Write the records out again exactly, leaving no images in.

Content revision data
■ ■ ■ ■ ■
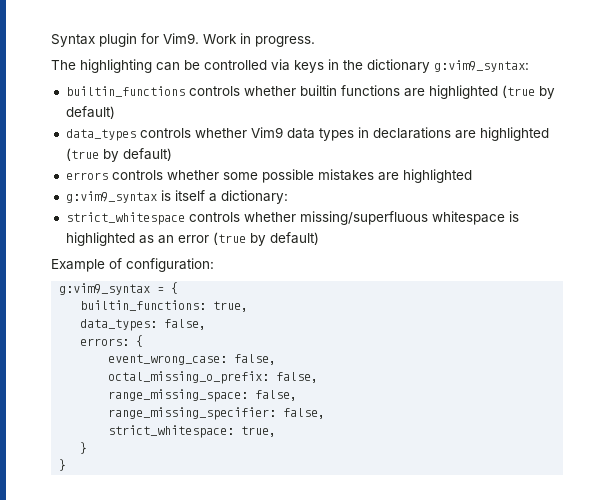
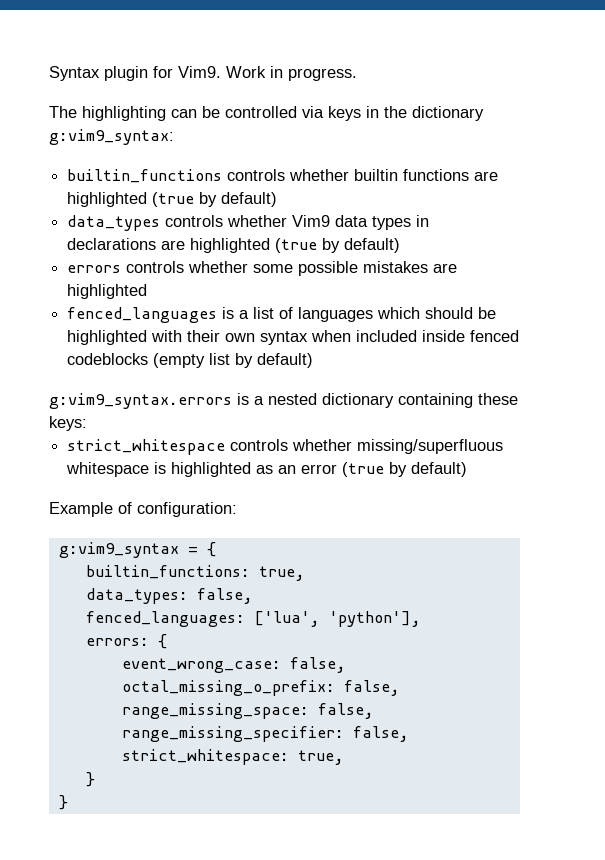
- g:vim9_syntax is itself a dictionary:
+ fenced_languages is a list of languages which should be highlighted with their own syntax when included inside fenced codeblocks (empty list by default)
+ g:vim9_syntax.errors is a nested dictionary containing these keys:
+ fenced_languages: ['lua', 'python'],

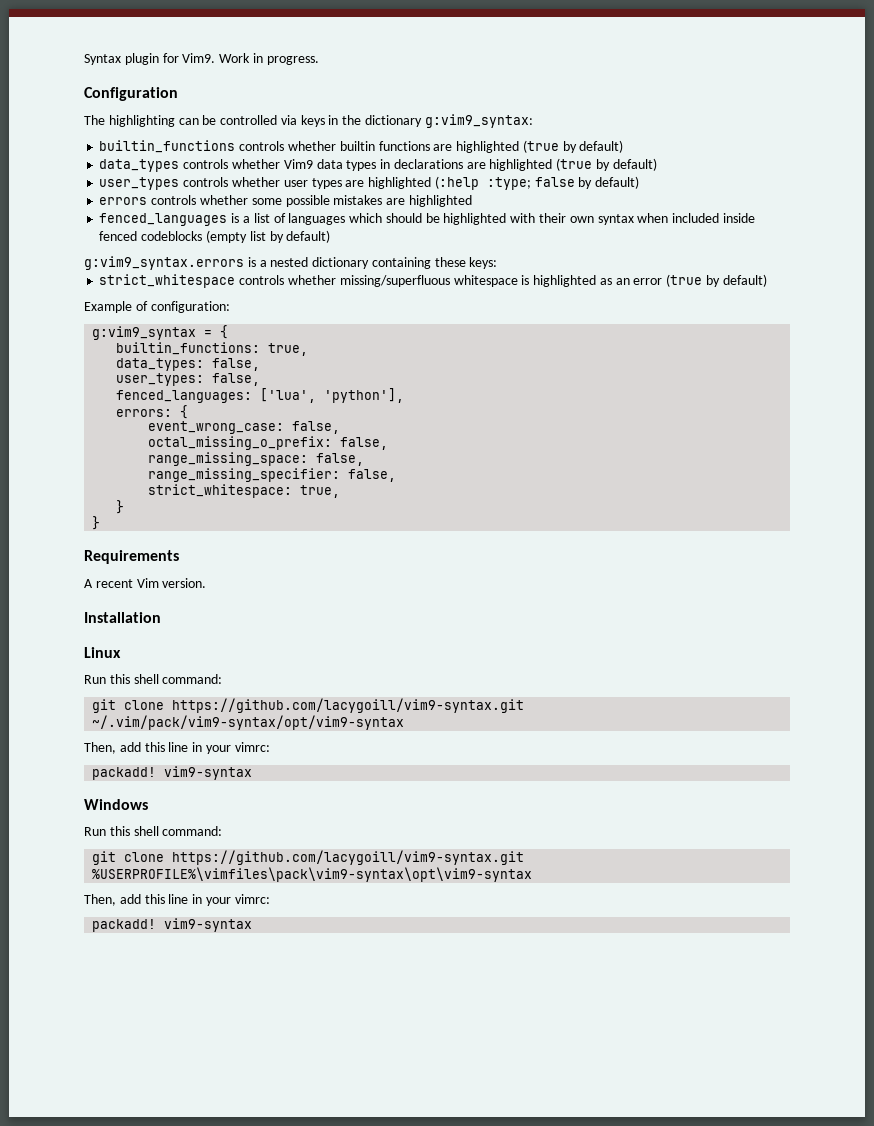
+ Configuration
+ user_types controls whether user types are highlighted (:help :type; false by default)
+ user_types: false,
+ Requirements
+ A recent Vim version.
+ Installation
+ Linux
+ Run this shell command:
+ git clone https://github.com/lacygoill/vim9-syntax.git ~/.vim/pack/vim9-syntax/opt/vim9-syntax
+ Then, add this line in your vimrc:
+ packadd! vim9-syntax
+ Windows
+ Run this shell command:
+ git clone https://github.com/lacygoill/vim9-syntax.git %USERPROFILE%\vimfiles\pack\vim9-syntax\opt\vim9-syntax
+ Then, add this line in your vimrc:
+ packadd! vim9-syntax

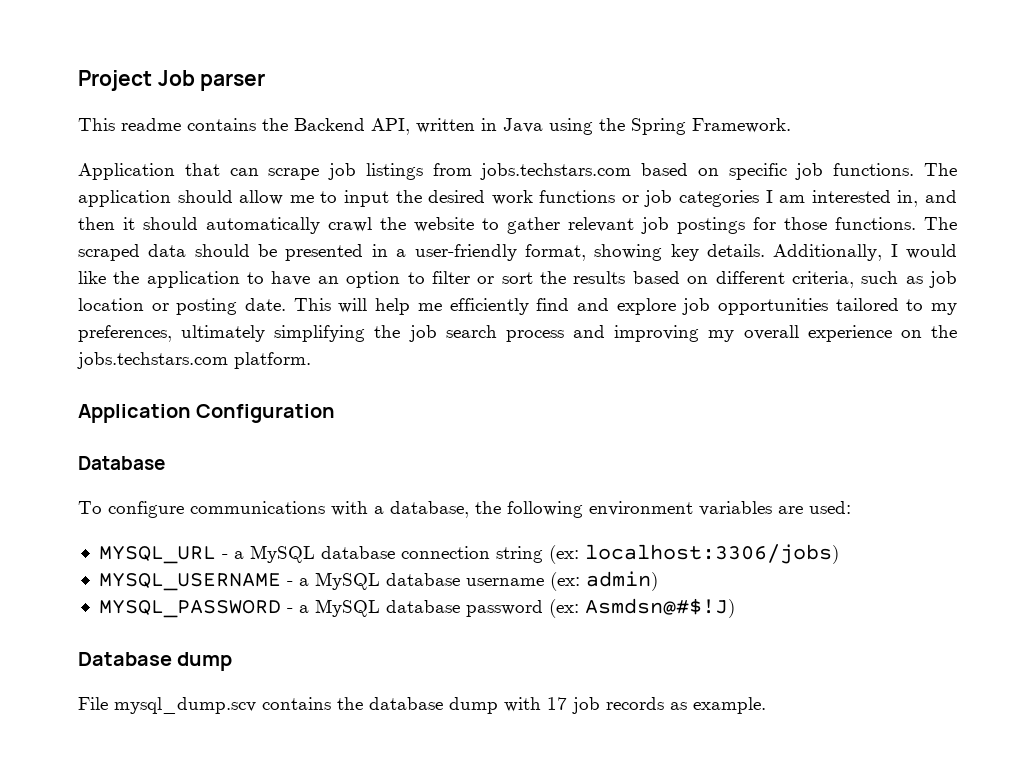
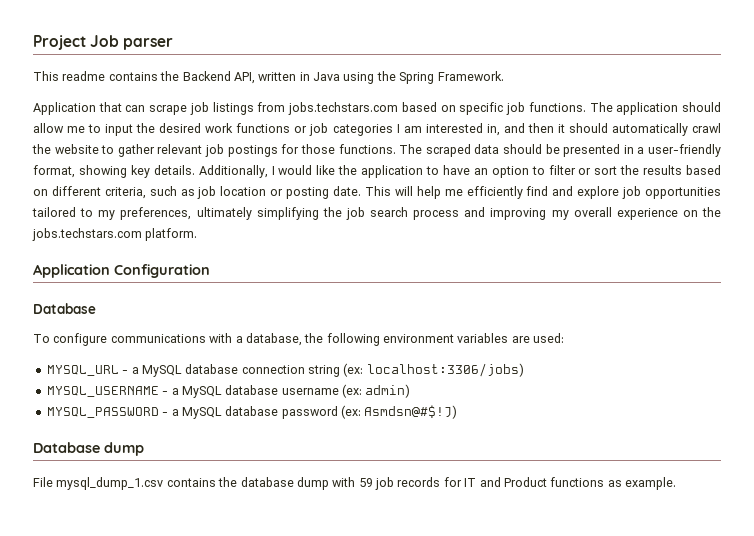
- File mysql_dump.scv contains the database dump with 17 job records as example.
+ File mysql_dump_1.csv contains the database dump with 59 job records for IT and Product functions as example.

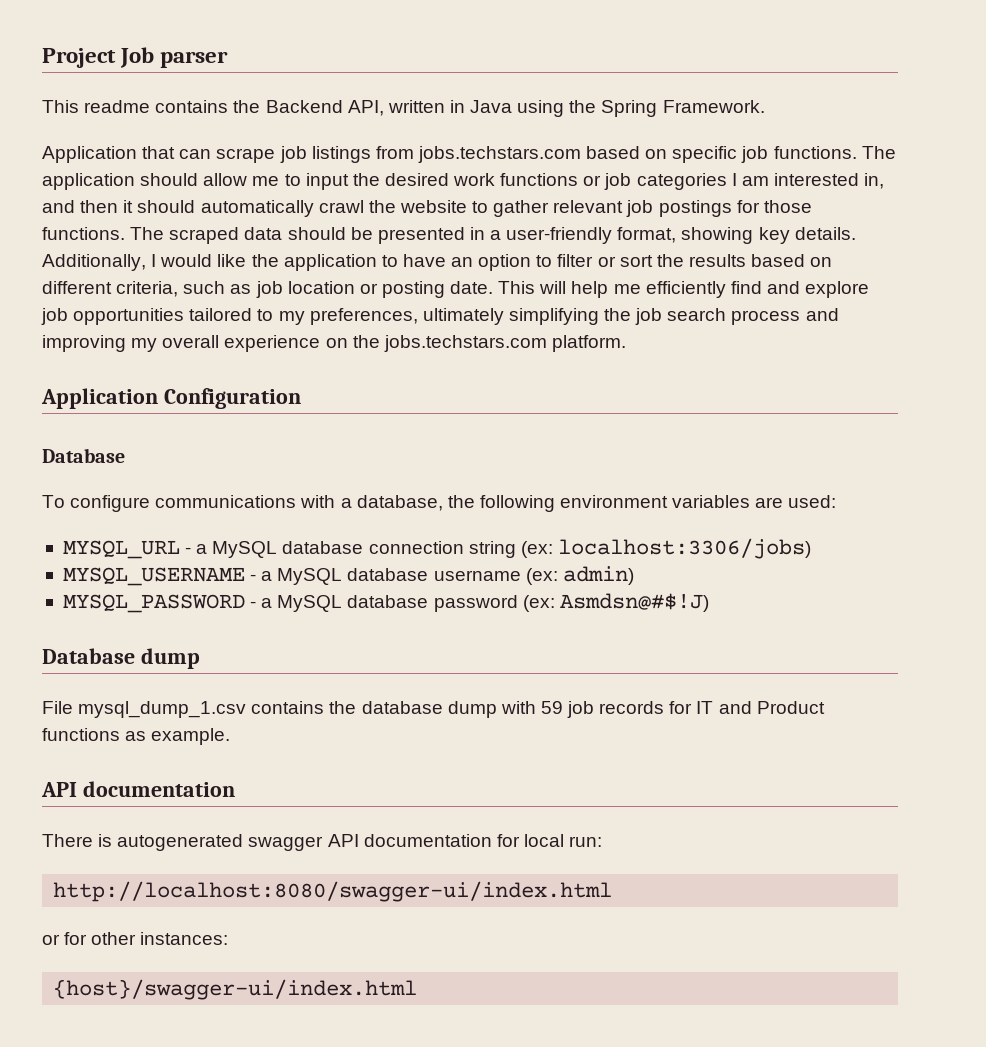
  File mysql_dump_1.csv contains the database dump with 59 job records for IT and Product functions as example.
+ API documentation
+ There is autogenerated swagger API documentation for local run:
+ http://localhost:8080/swagger-ui/index.html
+ or for other instances:
+ {host}/swagger-ui/index.html

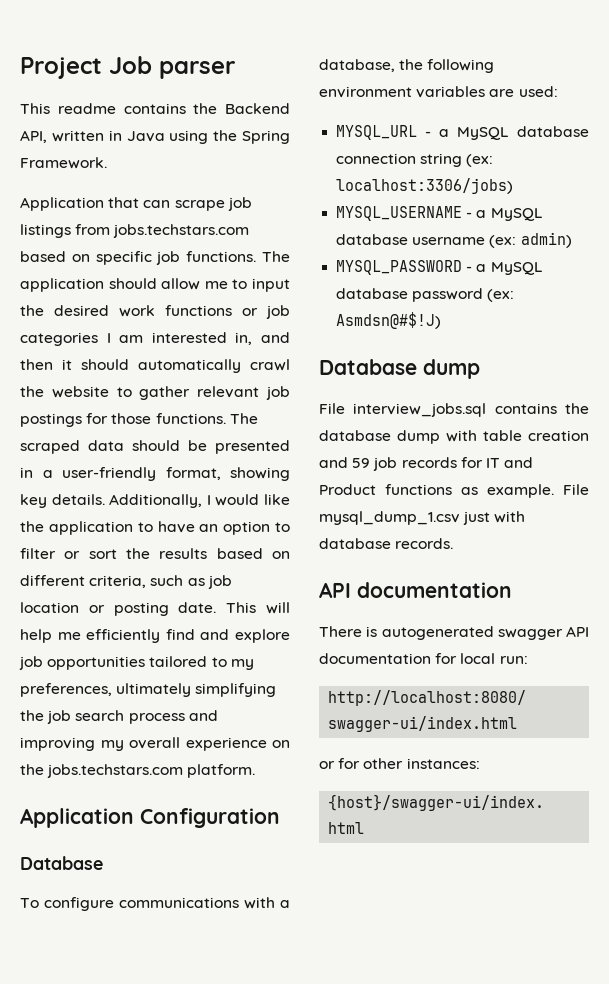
- File mysql_dump_1.csv contains the database dump with 59 job records for IT and Product functions as example.
+ File interview_jobs.sql contains the database dump with table creation and 59 job records for IT and Product functions as example. File mysql_dump_1.csv just with database records.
■ ■ ■ ■ ■
** Output of the task **
- g:vim9_syntax is itself a dictionary:
+ fenced_languages is a list of languages which should be highlighted with their own syntax when included inside fenced codeblocks (empty list by default)
+ g:vim9_syntax.errors is a nested dictionary containing these keys:
+ fenced_languages: ['lua', 'python'],

+ Configuration
+ user_types controls whether user types are highlighted (:help :type; false by default)
+ user_types: false,
+ Requirements
+ A recent Vim version.
+ Installation
+ Linux
+ Run this shell command:
+ git clone https://github.com/lacygoill/vim9-syntax.git ~/.vim/pack/vim9-syntax/opt/vim9-syntax
+ Then, add this line in your vimrc:
+ packadd! vim9-syntax
+ Windows
+ Run this shell command:
+ git clone https://github.com/lacygoill/vim9-syntax.git %USERPROFILE%\vimfiles\pack\vim9-syntax\opt\vim9-syntax
+ Then, add this line in your vimrc:
+ packadd! vim9-syntax

- File mysql_dump.scv contains the database dump with 17 job records as example.
+ File mysql_dump_1.csv contains the database dump with 59 job records for IT and Product functions as example.

  File mysql_dump_1.csv contains the database dump with 59 job records for IT and Product functions as example.
+ API documentation
+ There is autogenerated swagger API documentation for local run:
+ http://localhost:8080/swagger-ui/index.html
+ or for other instances:
+ {host}/swagger-ui/index.html

- File mysql_dump_1.csv contains the database dump with 59 job records for IT and Product functions as example.
+ File interview_jobs.sql contains the database dump with table creation and 59 job records for IT and Product functions as example. File mysql_dump_1.csv just with database records.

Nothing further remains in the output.